- **What to produce**:
Pictures aside, repeat every record below exactly.

*** Opening Record excerpts ***

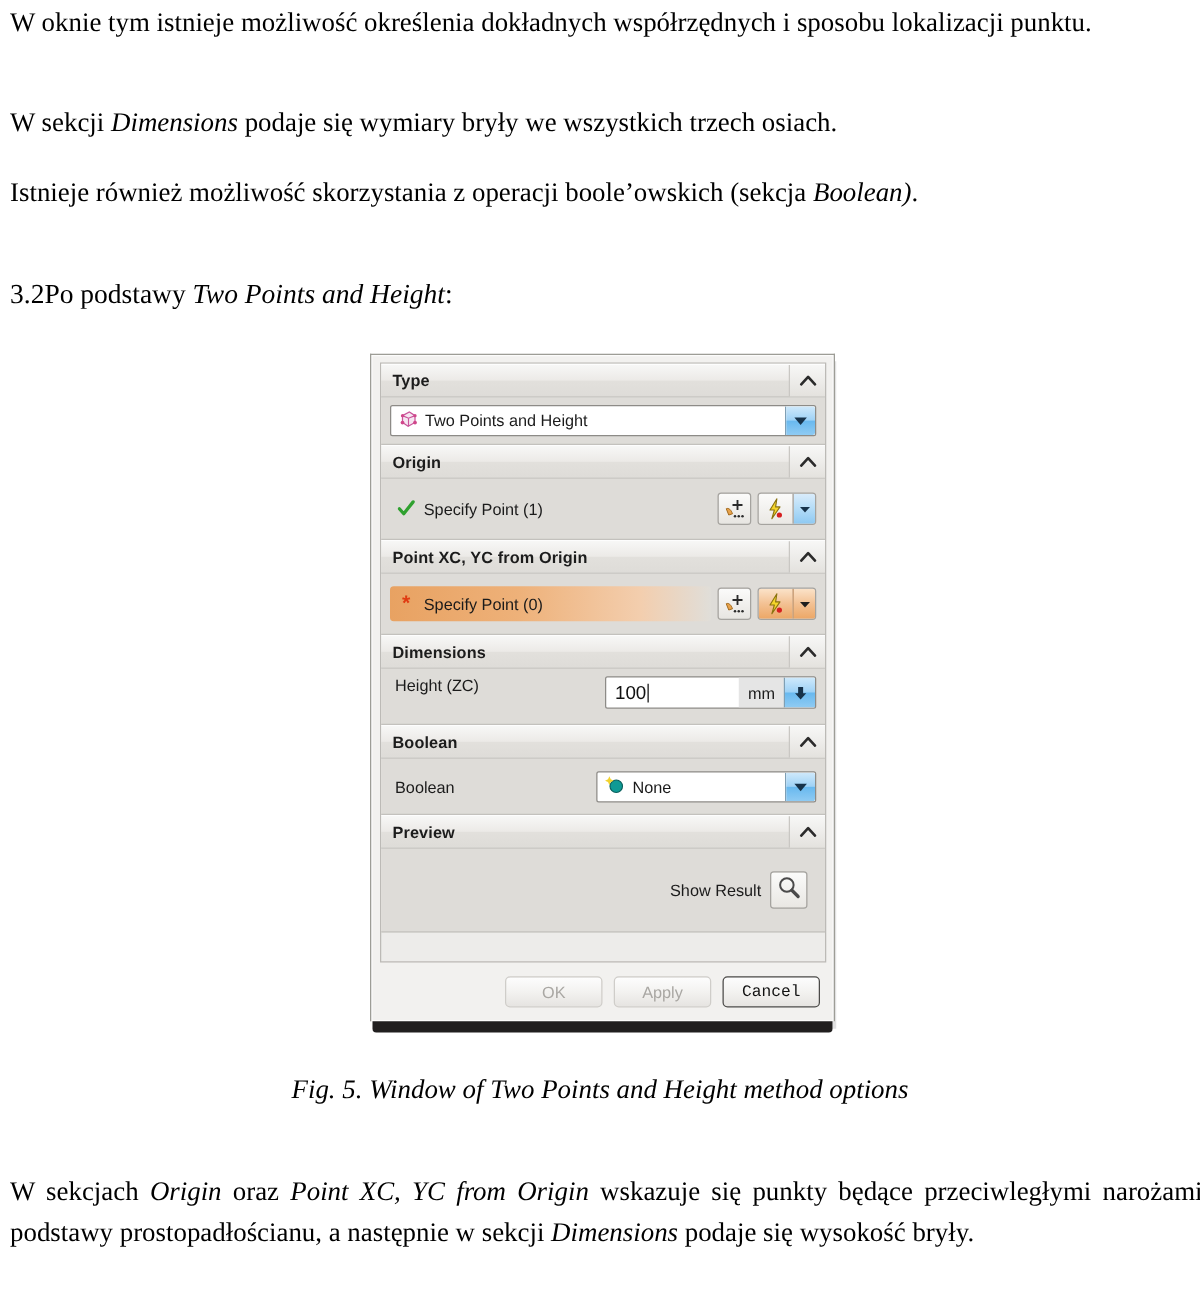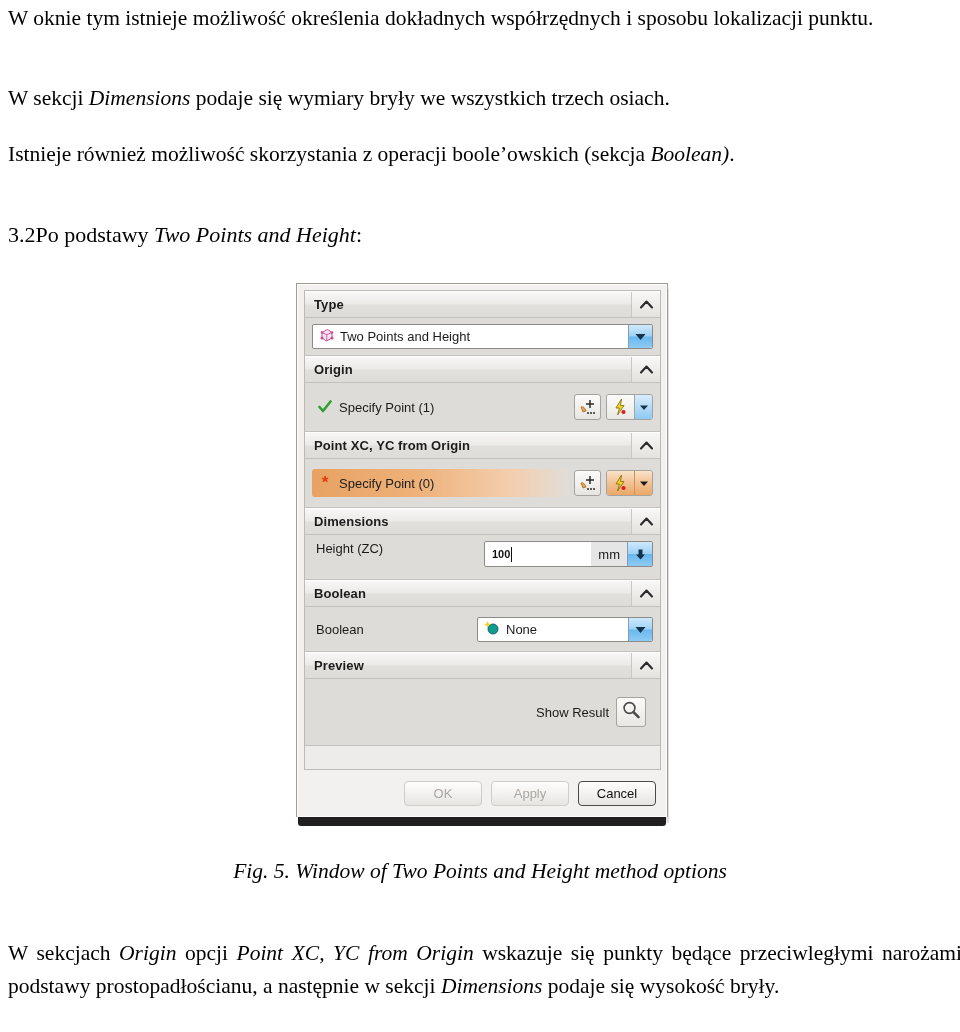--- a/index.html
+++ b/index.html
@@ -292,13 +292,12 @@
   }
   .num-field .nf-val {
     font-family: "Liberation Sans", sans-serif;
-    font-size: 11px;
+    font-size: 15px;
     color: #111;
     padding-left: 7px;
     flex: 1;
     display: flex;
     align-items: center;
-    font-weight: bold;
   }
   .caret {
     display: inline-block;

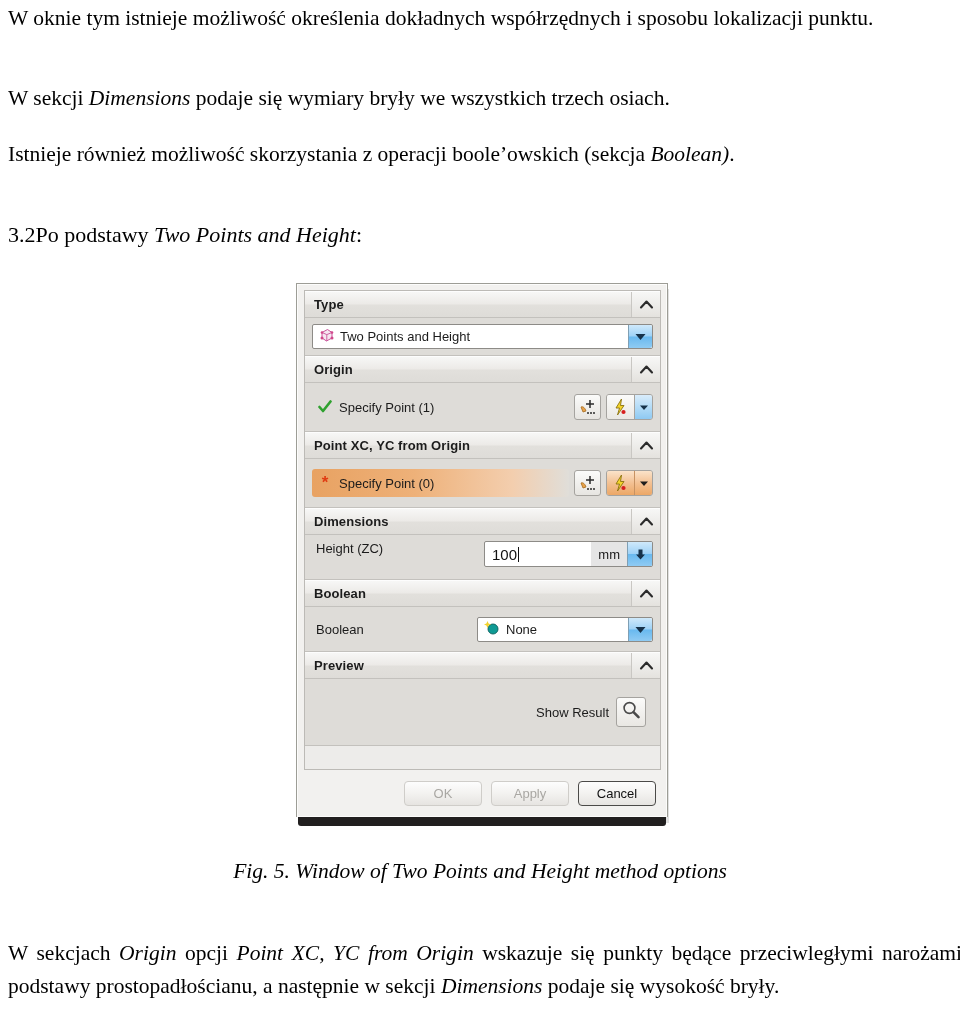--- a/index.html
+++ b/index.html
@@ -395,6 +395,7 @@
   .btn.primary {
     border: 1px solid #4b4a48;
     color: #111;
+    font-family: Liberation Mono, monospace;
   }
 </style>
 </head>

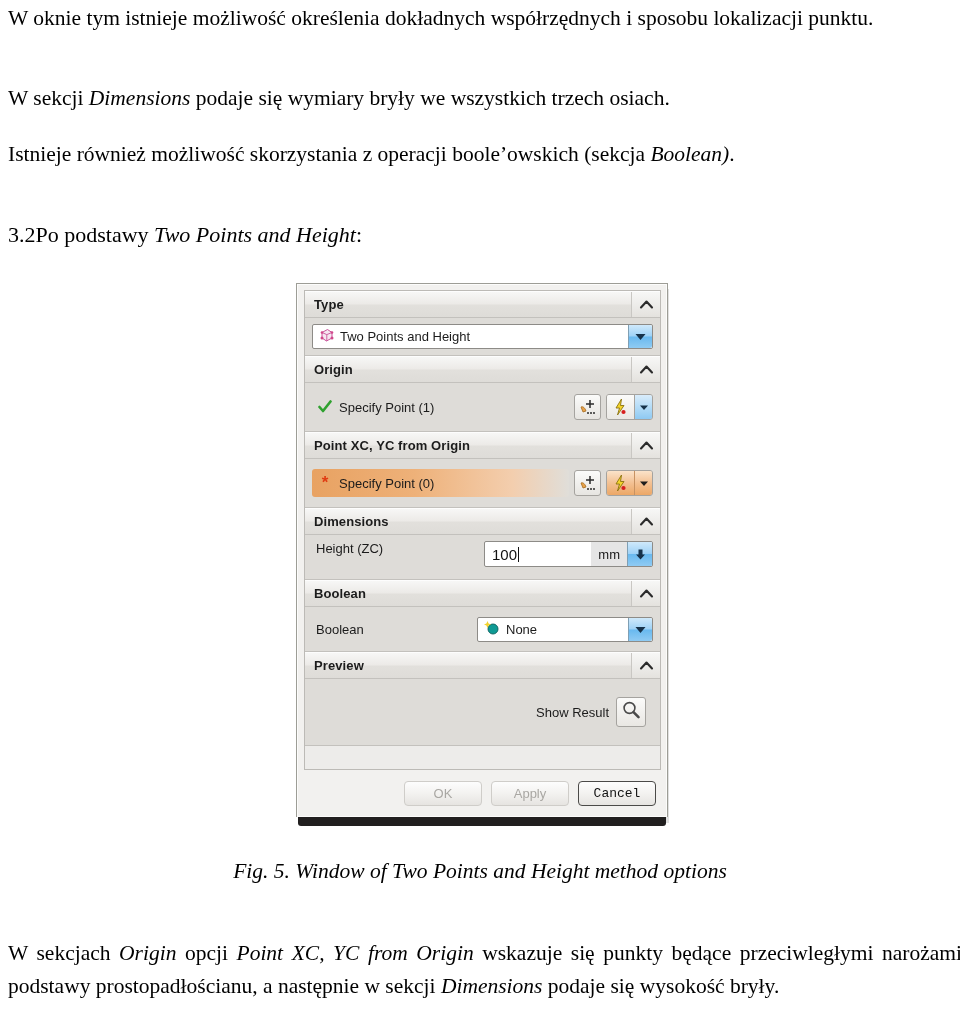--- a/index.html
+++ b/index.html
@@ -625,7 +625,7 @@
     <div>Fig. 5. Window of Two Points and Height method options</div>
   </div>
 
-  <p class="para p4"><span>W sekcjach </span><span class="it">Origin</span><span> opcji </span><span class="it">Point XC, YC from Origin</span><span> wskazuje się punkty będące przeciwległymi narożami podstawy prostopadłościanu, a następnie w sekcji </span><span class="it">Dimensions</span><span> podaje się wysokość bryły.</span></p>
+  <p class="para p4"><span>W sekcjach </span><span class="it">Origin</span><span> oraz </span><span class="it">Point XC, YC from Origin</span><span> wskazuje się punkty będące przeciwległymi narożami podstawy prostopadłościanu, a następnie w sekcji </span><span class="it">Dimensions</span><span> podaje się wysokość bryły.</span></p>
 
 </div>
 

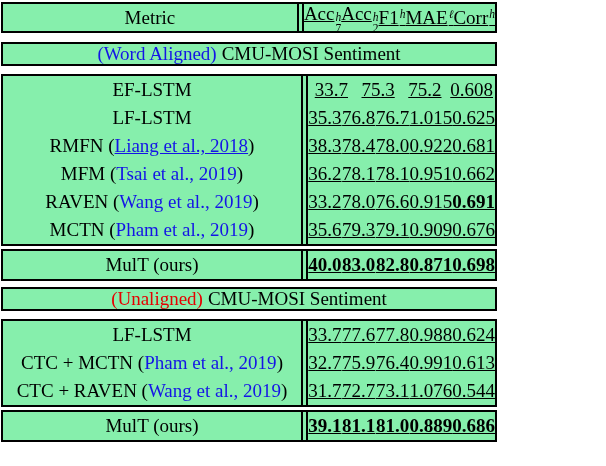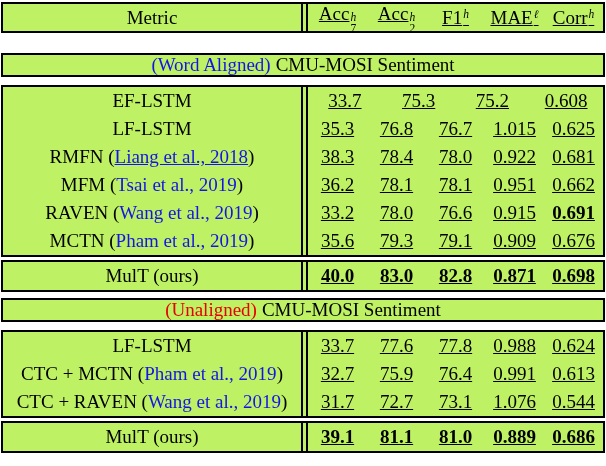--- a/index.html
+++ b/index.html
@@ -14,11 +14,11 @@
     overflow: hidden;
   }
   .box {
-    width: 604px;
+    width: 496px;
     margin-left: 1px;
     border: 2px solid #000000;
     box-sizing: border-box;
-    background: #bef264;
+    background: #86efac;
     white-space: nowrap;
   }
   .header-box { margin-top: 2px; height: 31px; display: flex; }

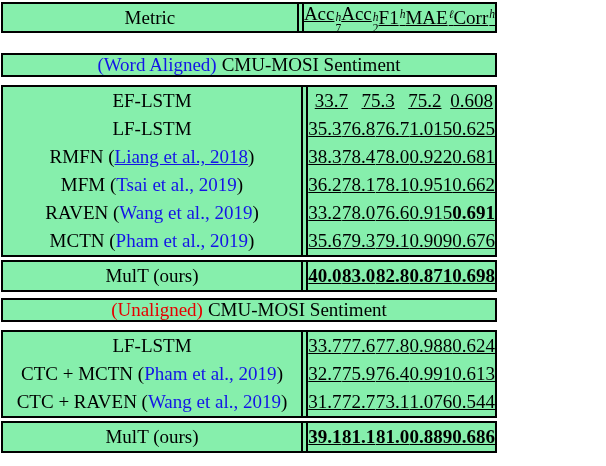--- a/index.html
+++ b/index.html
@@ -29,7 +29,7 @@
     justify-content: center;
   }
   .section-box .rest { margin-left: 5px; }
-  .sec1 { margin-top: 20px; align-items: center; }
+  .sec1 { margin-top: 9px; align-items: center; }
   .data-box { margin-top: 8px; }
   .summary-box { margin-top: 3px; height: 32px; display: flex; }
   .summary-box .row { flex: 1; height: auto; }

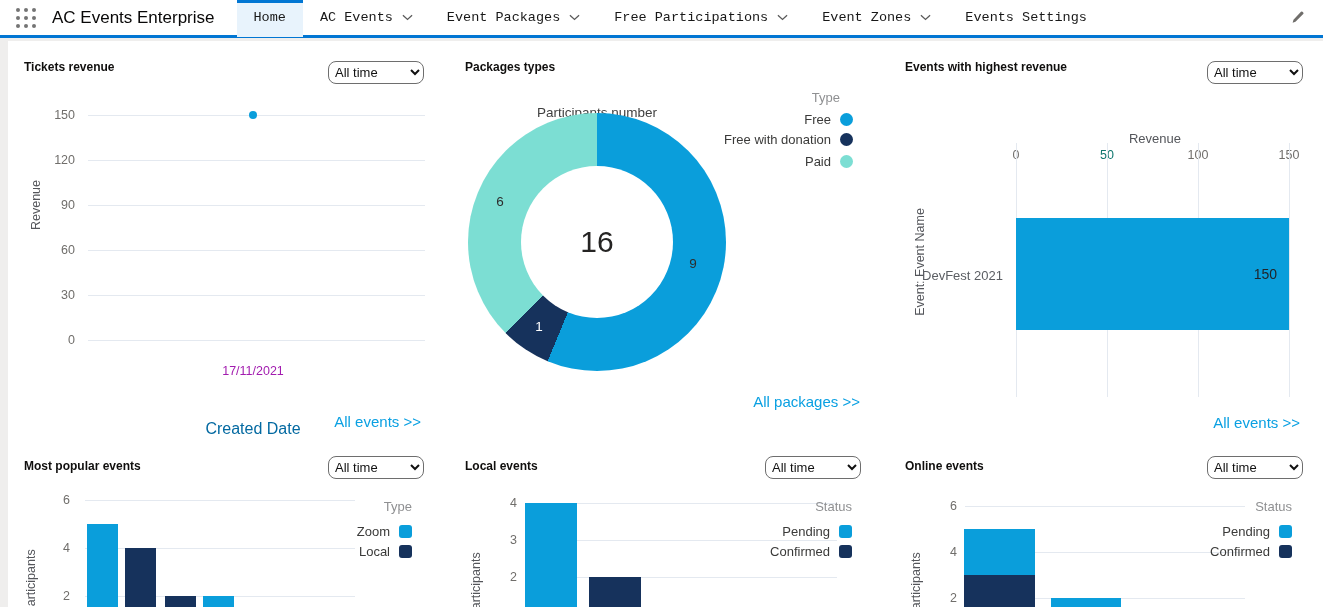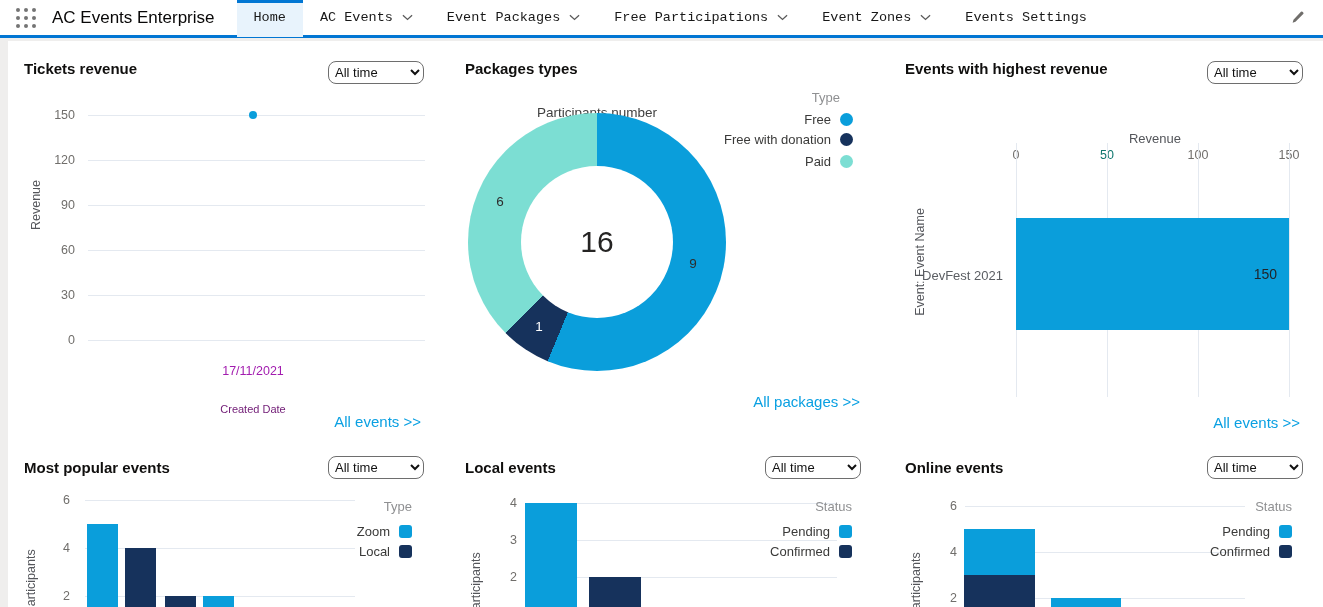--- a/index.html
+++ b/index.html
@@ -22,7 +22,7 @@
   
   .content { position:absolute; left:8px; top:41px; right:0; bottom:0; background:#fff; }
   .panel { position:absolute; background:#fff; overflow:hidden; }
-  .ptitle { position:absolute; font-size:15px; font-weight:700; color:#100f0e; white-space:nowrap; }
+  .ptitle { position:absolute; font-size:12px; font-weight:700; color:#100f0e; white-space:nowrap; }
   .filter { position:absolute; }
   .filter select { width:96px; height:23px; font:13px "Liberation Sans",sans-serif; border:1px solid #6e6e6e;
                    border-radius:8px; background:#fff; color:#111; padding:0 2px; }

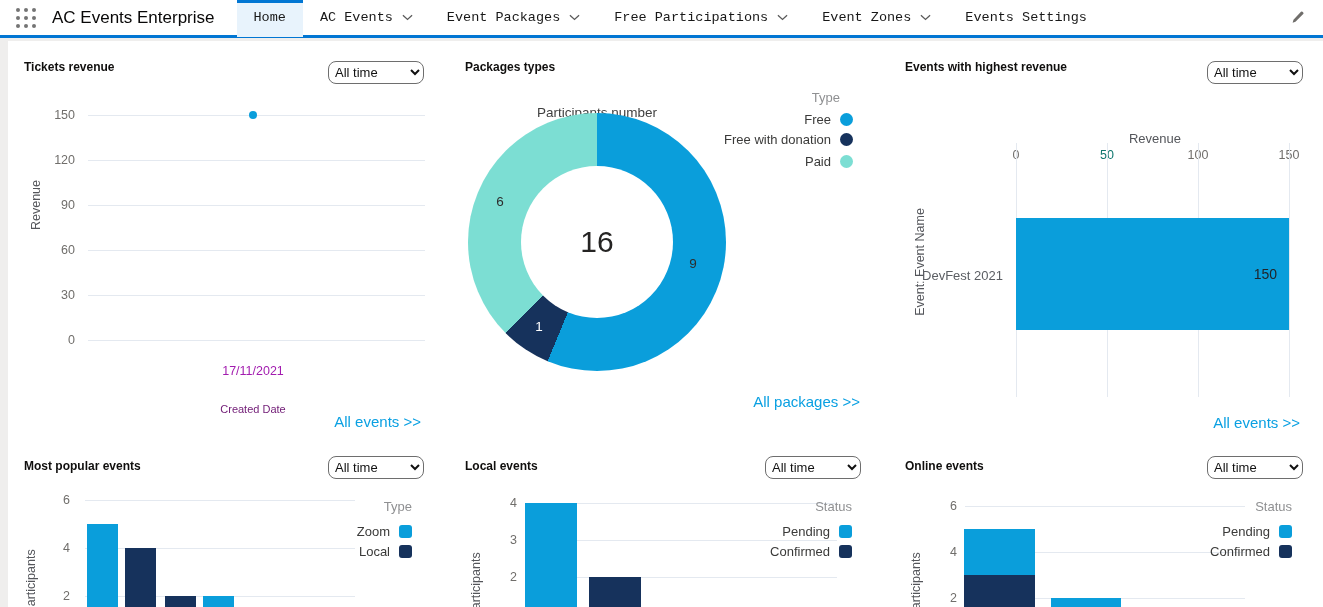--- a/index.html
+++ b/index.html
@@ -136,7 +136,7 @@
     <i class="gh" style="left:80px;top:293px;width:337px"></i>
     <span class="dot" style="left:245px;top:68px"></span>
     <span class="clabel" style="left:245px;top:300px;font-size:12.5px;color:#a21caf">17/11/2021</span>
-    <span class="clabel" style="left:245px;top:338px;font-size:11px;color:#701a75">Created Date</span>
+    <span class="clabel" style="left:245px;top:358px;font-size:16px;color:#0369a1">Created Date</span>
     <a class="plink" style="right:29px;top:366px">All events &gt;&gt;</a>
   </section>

*** Closing Record excerpts ***

- **Solution to this task**:
--- a/index.html
+++ b/index.html
@@ -292,13 +292,12 @@
   }
   .num-field .nf-val {
     font-family: "Liberation Sans", sans-serif;
-    font-size: 11px;
+    font-size: 15px;
     color: #111;
     padding-left: 7px;
     flex: 1;
     display: flex;
     align-items: center;
-    font-weight: bold;
   }
   .caret {
     display: inline-block;

--- a/index.html
+++ b/index.html
@@ -395,6 +395,7 @@
   .btn.primary {
     border: 1px solid #4b4a48;
     color: #111;
+    font-family: Liberation Mono, monospace;
   }
 </style>
 </head>

--- a/index.html
+++ b/index.html
@@ -625,7 +625,7 @@
     <div>Fig. 5. Window of Two Points and Height method options</div>
   </div>
 
-  <p class="para p4"><span>W sekcjach </span><span class="it">Origin</span><span> opcji </span><span class="it">Point XC, YC from Origin</span><span> wskazuje się punkty będące przeciwległymi narożami podstawy prostopadłościanu, a następnie w sekcji </span><span class="it">Dimensions</span><span> podaje się wysokość bryły.</span></p>
+  <p class="para p4"><span>W sekcjach </span><span class="it">Origin</span><span> oraz </span><span class="it">Point XC, YC from Origin</span><span> wskazuje się punkty będące przeciwległymi narożami podstawy prostopadłościanu, a następnie w sekcji </span><span class="it">Dimensions</span><span> podaje się wysokość bryły.</span></p>
 
 </div>
 

--- a/index.html
+++ b/index.html
@@ -14,11 +14,11 @@
     overflow: hidden;
   }
   .box {
-    width: 604px;
+    width: 496px;
     margin-left: 1px;
     border: 2px solid #000000;
     box-sizing: border-box;
-    background: #bef264;
+    background: #86efac;
     white-space: nowrap;
   }
   .header-box { margin-top: 2px; height: 31px; display: flex; }

--- a/index.html
+++ b/index.html
@@ -29,7 +29,7 @@
     justify-content: center;
   }
   .section-box .rest { margin-left: 5px; }
-  .sec1 { margin-top: 20px; align-items: center; }
+  .sec1 { margin-top: 9px; align-items: center; }
   .data-box { margin-top: 8px; }
   .summary-box { margin-top: 3px; height: 32px; display: flex; }
   .summary-box .row { flex: 1; height: auto; }

--- a/index.html
+++ b/index.html
@@ -22,7 +22,7 @@
   
   .content { position:absolute; left:8px; top:41px; right:0; bottom:0; background:#fff; }
   .panel { position:absolute; background:#fff; overflow:hidden; }
-  .ptitle { position:absolute; font-size:15px; font-weight:700; color:#100f0e; white-space:nowrap; }
+  .ptitle { position:absolute; font-size:12px; font-weight:700; color:#100f0e; white-space:nowrap; }
   .filter { position:absolute; }
   .filter select { width:96px; height:23px; font:13px "Liberation Sans",sans-serif; border:1px solid #6e6e6e;
                    border-radius:8px; background:#fff; color:#111; padding:0 2px; }

--- a/index.html
+++ b/index.html
@@ -136,7 +136,7 @@
     <i class="gh" style="left:80px;top:293px;width:337px"></i>
     <span class="dot" style="left:245px;top:68px"></span>
     <span class="clabel" style="left:245px;top:300px;font-size:12.5px;color:#a21caf">17/11/2021</span>
-    <span class="clabel" style="left:245px;top:338px;font-size:11px;color:#701a75">Created Date</span>
+    <span class="clabel" style="left:245px;top:358px;font-size:16px;color:#0369a1">Created Date</span>
     <a class="plink" style="right:29px;top:366px">All events &gt;&gt;</a>
   </section>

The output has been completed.